What to work on:
Print the entries below again exactly as they stand, but skip any picture.

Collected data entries
= = =

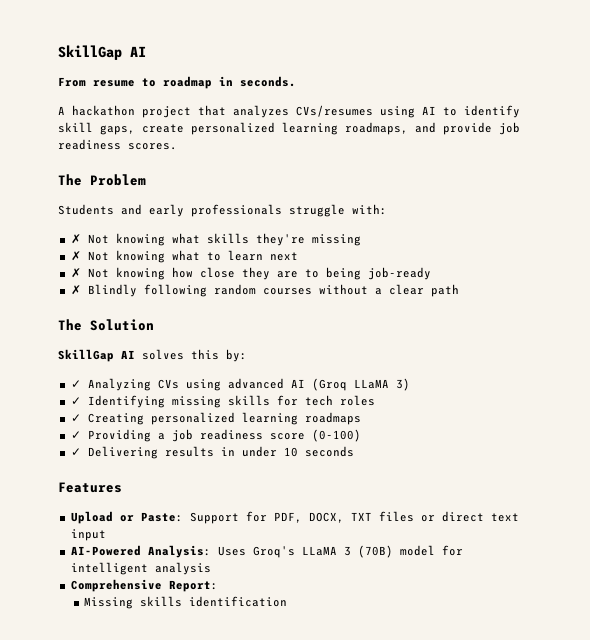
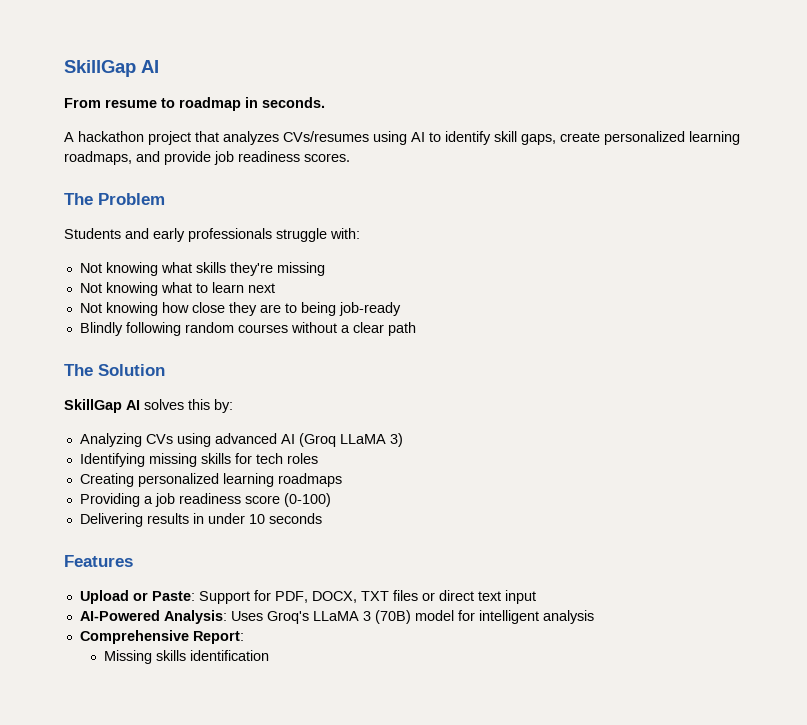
- ✗ Not knowing what skills they're missing
+ Not knowing what skills they're missing
- ✗ Not knowing what to learn next
+ Not knowing what to learn next
- ✗ Not knowing how close they are to being job-ready
+ Not knowing how close they are to being job-ready
- ✗ Blindly following random courses without a clear path
+ Blindly following random courses without a clear path
- ✓ Analyzing CVs using advanced AI (Groq LLaMA 3)
+ Analyzing CVs using advanced AI (Groq LLaMA 3)
- ✓ Identifying missing skills for tech roles
+ Identifying missing skills for tech roles
- ✓ Creating personalized learning roadmaps
+ Creating personalized learning roadmaps
- ✓ Providing a job readiness score (0-100)
+ Providing a job readiness score (0-100)
- ✓ Delivering results in under 10 seconds
+ Delivering results in under 10 seconds

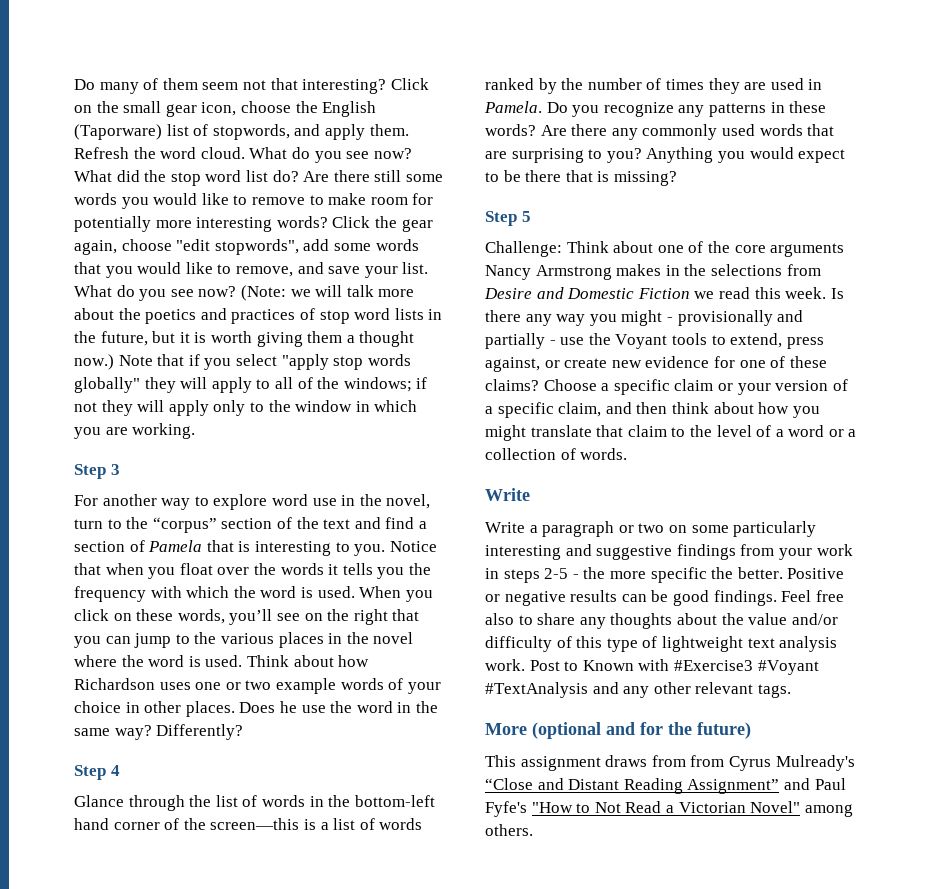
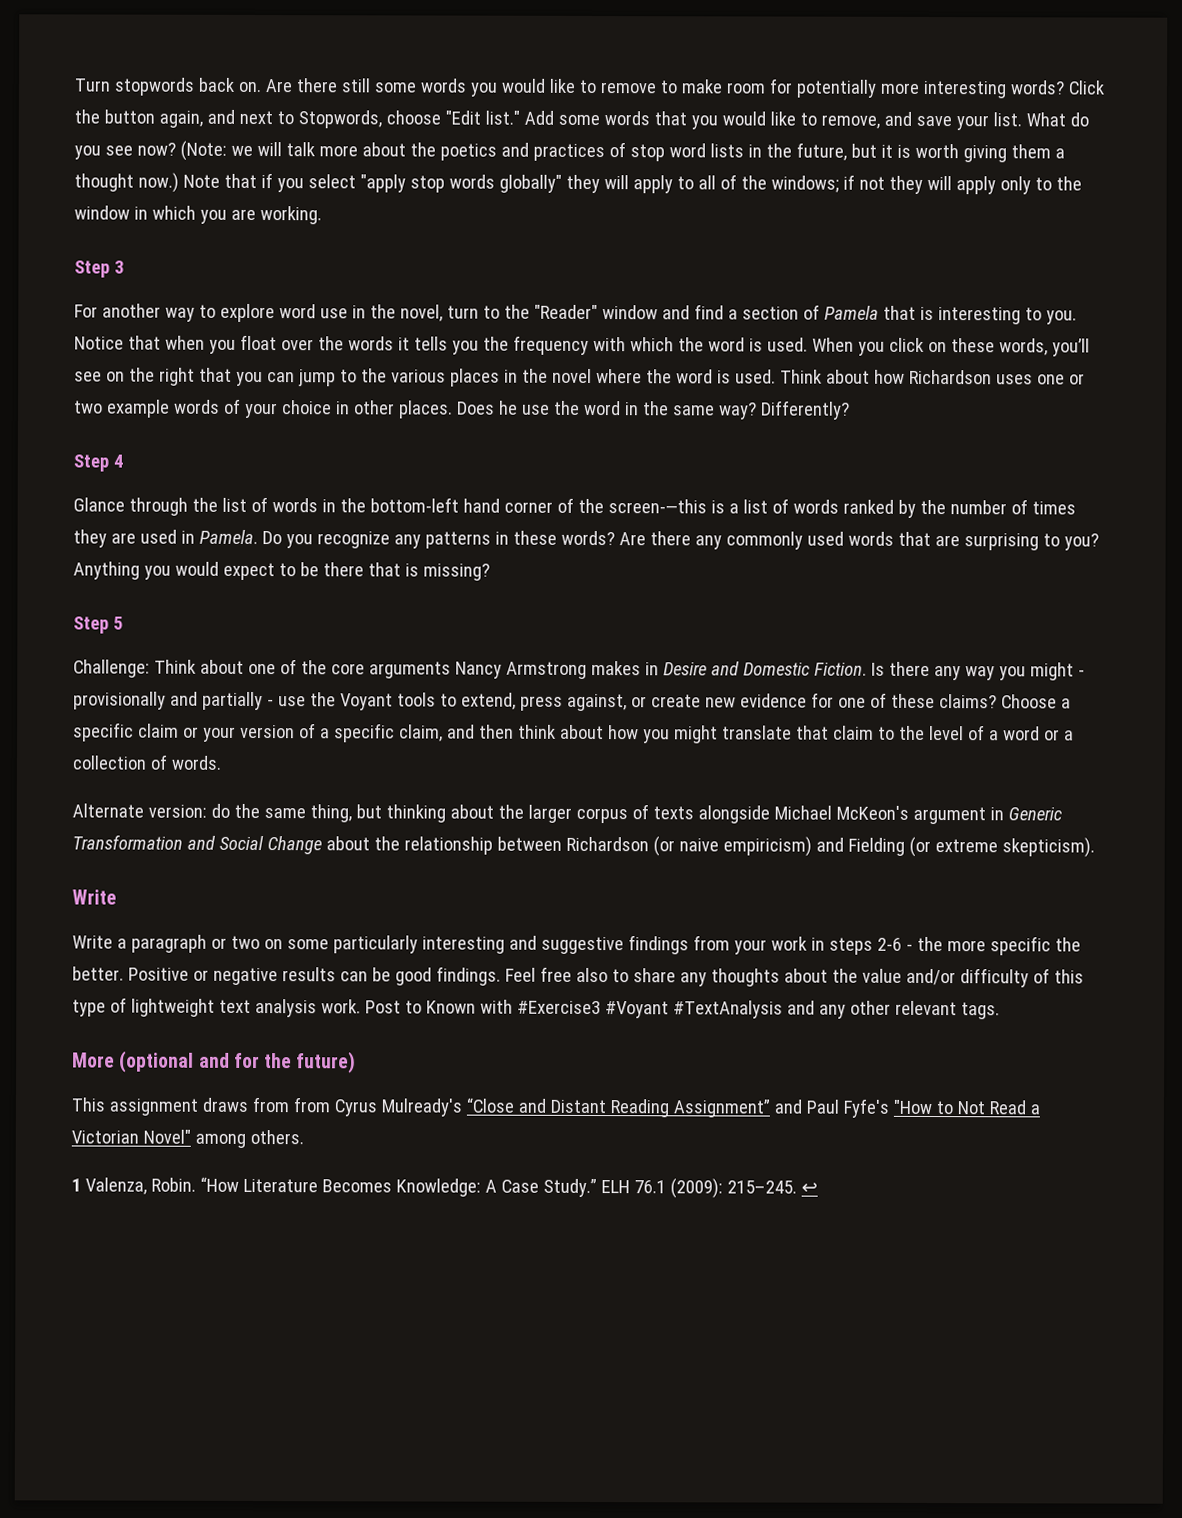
- Do many of them seem not that interesting? Click on the small gear icon, choose the English (Taporware) list of stopwords, and apply them. Refresh the word cloud. What do you see now? What did the stop word list do?
+ Turn stopwords back on.
- Click the gear again, choose "edit stopwords", add some words that you would like to remove, and save your list.
+ Click the button again, and next to Stopwords, choose "Edit list." Add some words that you would like to remove, and save your list.
- For another way to explore word use in the novel, turn to the “corpus” section of the text and find a section of Pamela that is interesting to you.
+ For another way to explore word use in the novel, turn to the "Reader" window and find a section of Pamela that is interesting to you.
- Glance through the list of words in the bottom-left hand corner of the screen—this is a list of words ranked by the number of times they are used in Pamela.
+ Glance through the list of words in the bottom-left hand corner of the screen-—this is a list of words ranked by the number of times they are used in Pamela.
- Challenge: Think about one of the core arguments Nancy Armstrong makes in the selections from Desire and Domestic Fiction we read this week.
+ Challenge: Think about one of the core arguments Nancy Armstrong makes in Desire and Domestic Fiction.
+ Alternate version: do the same thing, but thinking about the larger corpus of texts alongside Michael McKeon's argument in Generic Transformation and Social Change about the relationship between Richardson (or naive empiricism) and Fielding (or extreme skepticism).
- Write a paragraph or two on some particularly interesting and suggestive findings from your work in steps 2-5 - the more specific the better.
+ Write a paragraph or two on some particularly interesting and suggestive findings from your work in steps 2-6 - the more specific the better.
+ 1 Valenza, Robin. “How Literature Becomes Knowledge: A Case Study.” ELH 76.1 (2009): 215–245. ↩

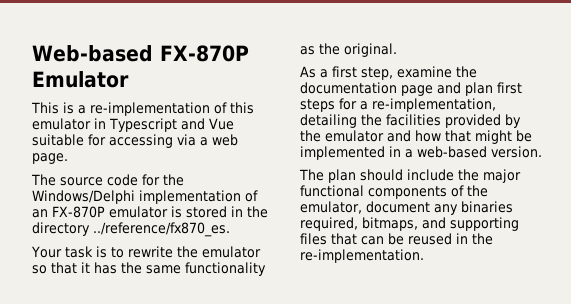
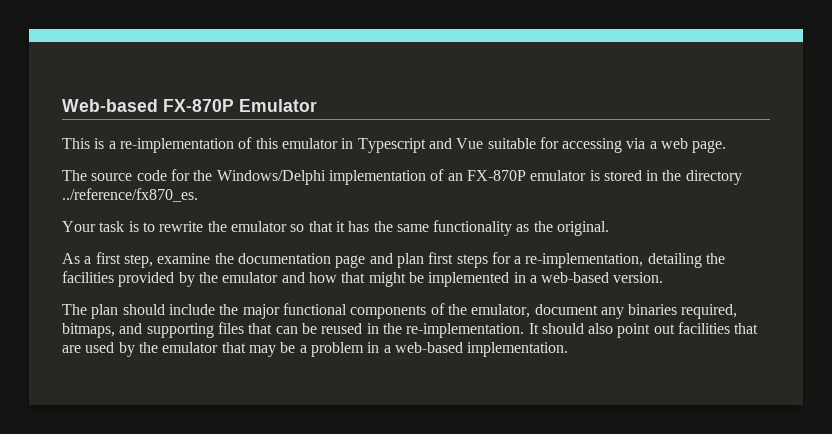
+ It should also point out facilities that are used by the emulator that may be a problem in a web-based implementation.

= = =

Task result:
- ✗ Not knowing what skills they're missing
+ Not knowing what skills they're missing
- ✗ Not knowing what to learn next
+ Not knowing what to learn next
- ✗ Not knowing how close they are to being job-ready
+ Not knowing how close they are to being job-ready
- ✗ Blindly following random courses without a clear path
+ Blindly following random courses without a clear path
- ✓ Analyzing CVs using advanced AI (Groq LLaMA 3)
+ Analyzing CVs using advanced AI (Groq LLaMA 3)
- ✓ Identifying missing skills for tech roles
+ Identifying missing skills for tech roles
- ✓ Creating personalized learning roadmaps
+ Creating personalized learning roadmaps
- ✓ Providing a job readiness score (0-100)
+ Providing a job readiness score (0-100)
- ✓ Delivering results in under 10 seconds
+ Delivering results in under 10 seconds

- Do many of them seem not that interesting? Click on the small gear icon, choose the English (Taporware) list of stopwords, and apply them. Refresh the word cloud. What do you see now? What did the stop word list do?
+ Turn stopwords back on.
- Click the gear again, choose "edit stopwords", add some words that you would like to remove, and save your list.
+ Click the button again, and next to Stopwords, choose "Edit list." Add some words that you would like to remove, and save your list.
- For another way to explore word use in the novel, turn to the “corpus” section of the text and find a section of Pamela that is interesting to you.
+ For another way to explore word use in the novel, turn to the "Reader" window and find a section of Pamela that is interesting to you.
- Glance through the list of words in the bottom-left hand corner of the screen—this is a list of words ranked by the number of times they are used in Pamela.
+ Glance through the list of words in the bottom-left hand corner of the screen-—this is a list of words ranked by the number of times they are used in Pamela.
- Challenge: Think about one of the core arguments Nancy Armstrong makes in the selections from Desire and Domestic Fiction we read this week.
+ Challenge: Think about one of the core arguments Nancy Armstrong makes in Desire and Domestic Fiction.
+ Alternate version: do the same thing, but thinking about the larger corpus of texts alongside Michael McKeon's argument in Generic Transformation and Social Change about the relationship between Richardson (or naive empiricism) and Fielding (or extreme skepticism).
- Write a paragraph or two on some particularly interesting and suggestive findings from your work in steps 2-5 - the more specific the better.
+ Write a paragraph or two on some particularly interesting and suggestive findings from your work in steps 2-6 - the more specific the better.
+ 1 Valenza, Robin. “How Literature Becomes Knowledge: A Case Study.” ELH 76.1 (2009): 215–245. ↩

+ It should also point out facilities that are used by the emulator that may be a problem in a web-based implementation.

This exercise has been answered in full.